→ What to do
Whenever the string "Zoom" turns up in a line of the data below, copy that line.

********************

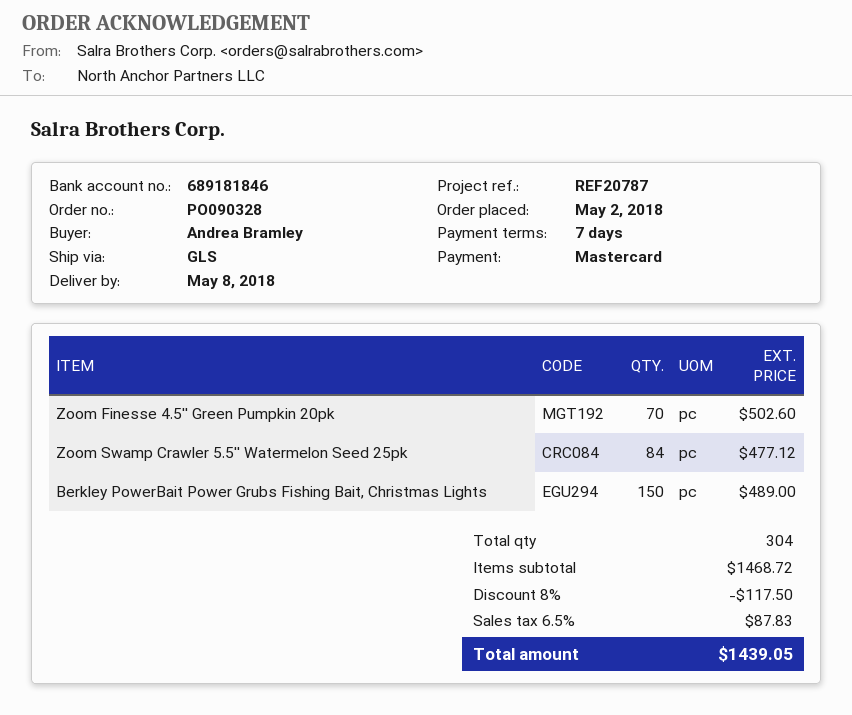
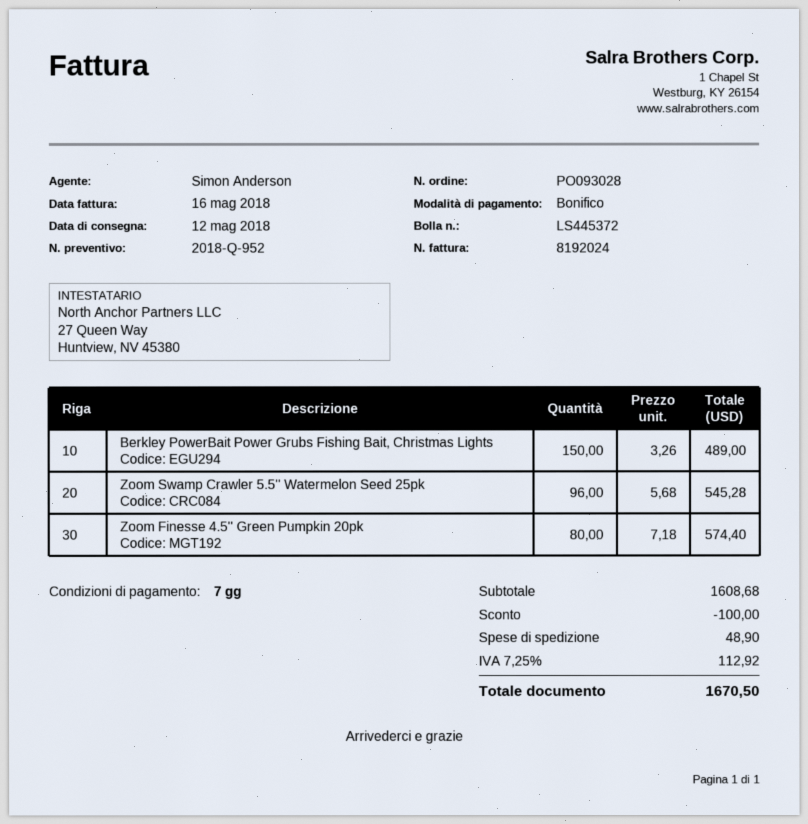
order number: PO090328 -> PO093028
delivery date: 2018-05-08 -> 2018-05-12
payment method: Mastercard -> bank transfer
Zoom Finesse 4.5'' Green Pumpkin 20pk: 70 for 502.60 -> 80 for 574.40
Zoom Swamp Crawler 5.5'' Watermelon Seed 25pk: 84 for 477.12 -> 96 for 545.28
subtotal: 1468.72 -> 1608.68
discount: 117.50 -> 100.00
shipping: none -> 48.90
tax: 6.5% = 87.83 -> 7.25% = 112.92
total: 1439.05 -> 1670.50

********************

→ Solution for this exercise
Zoom Finesse 4.5'' Green Pumpkin 20pk: 70 for 502.60 -> 80 for 574.40
Zoom Swamp Crawler 5.5'' Watermelon Seed 25pk: 84 for 477.12 -> 96 for 545.28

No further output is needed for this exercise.